Artificial intelligence (AI) enables data-driven innovations in health care. AI systems, which process vast amounts of data quickly and in detail, show promise both as a tool for preventive health care and clinical decision-making. However, the distributed storage and limited access to health data form a barrier to innovation, as developing trustworthy AI systems requires large datasets for training and validation. Furthermore, the availability of anonymous datasets would increase the adoption of AI-powered tools by supporting health technology assessments and education. Secure, privacy compliant data utilization is key for unlocking the full potential of AI and data analytics. In this proposal, we will advance the current state-of-the-art data synthesis methods towards a more generalized approach of synthetic data generation.
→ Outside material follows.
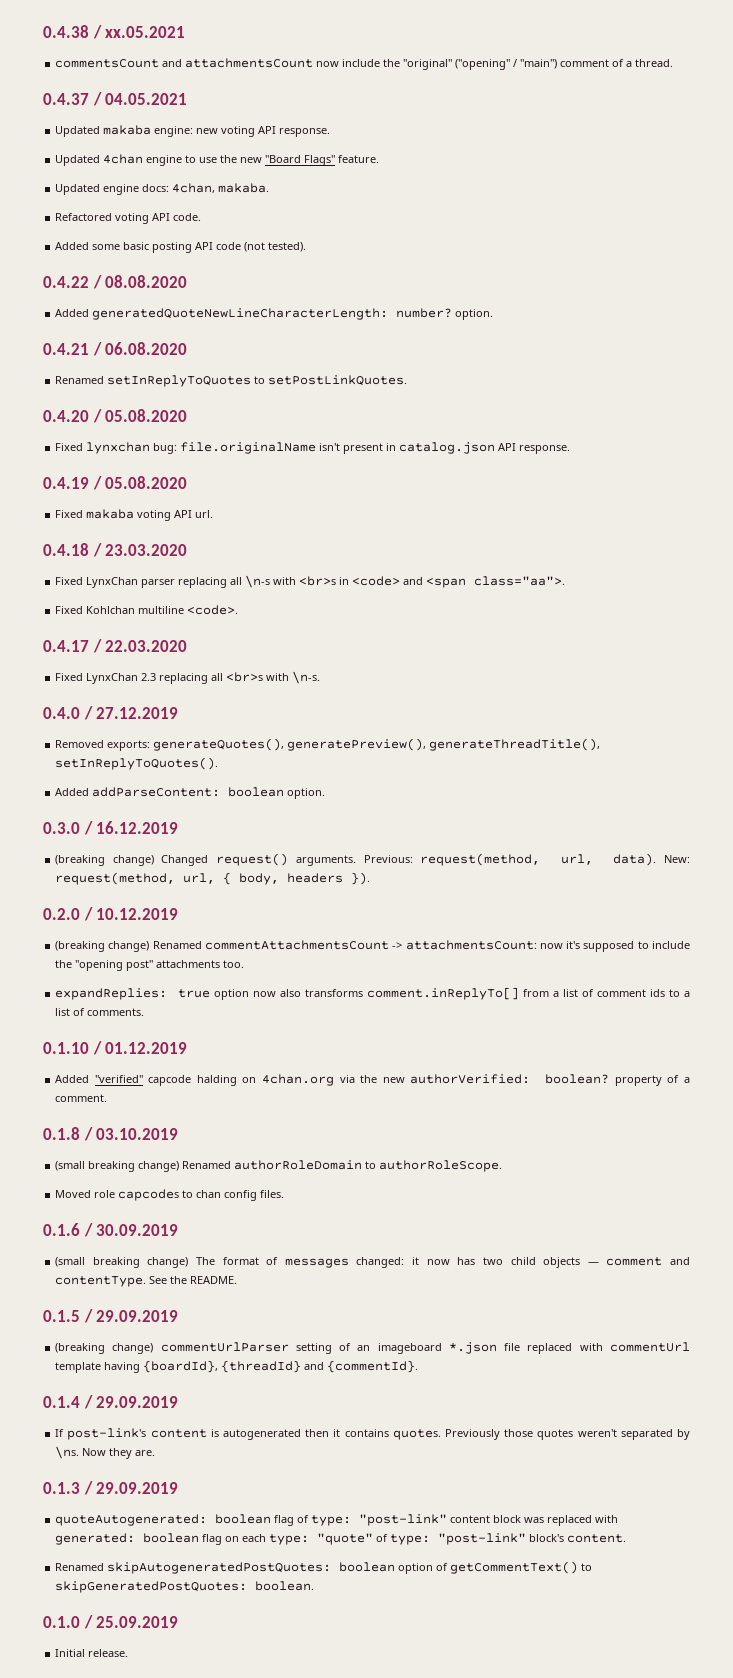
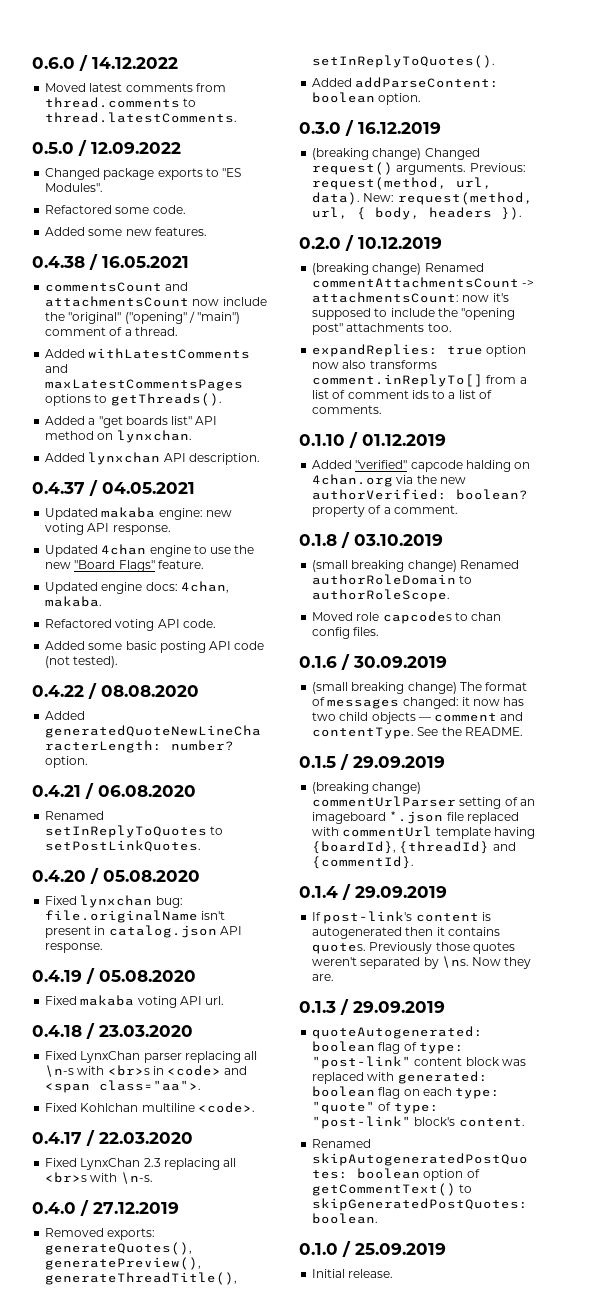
(43, 31) none -> [32,55,178,71] [45,83,226,92] [45,97,197,108] [45,112,238,123] [32,140,181,156] [45,168,242,180] [45,183,104,192] [45,205,186,214] [45,227,207,236] 0.6.0 / 14.12.2022 // Moved latest comments from thread.comments to thread.latestComments. // 0.5.0 / 12.09.2022 // Changed package exports to "ES Modules". // Refactored some code. // Added some new features. //
[105,26,186,38] xx.05.2021 -> [102,256,189,268] 16.05.2021
(674, 63) none -> [45,348,251,359] [45,364,69,373] [45,379,244,391] [45,393,222,406] [45,416,218,428] [45,430,192,443] [45,452,260,465] // Added withLatestComments and maxLatestCommentsPages options to getThreads(). // Added a "get boards list" API method on lynxchan. // Added lynxchan API description.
We will also develop metrics for testing and validation, as well as protocols that enable synthetic data generation without access to real-world data (through multi-party computation).
We aim to provide:
- Improved methods and technical pipelines for privacy-preserving data synthesis including different data formats such as EHRs and medical images,
- Easy to use and configurable data services to enable AI developers’ access to larger pools of decentralized de-identified data through multi-party computing,
- Provide anonymous data on demand or from a (temporary) repository,
- Establish a Data Market – facilitating data sharing and monetization incl. incentives-based provision of data to the services,
- Integrate the data market and the data service ecosystem as a X-European health data hub in the European Health Data Space, and
- Validate the results with real-world use-cases focusing on high impact diseases, cancer types in particular.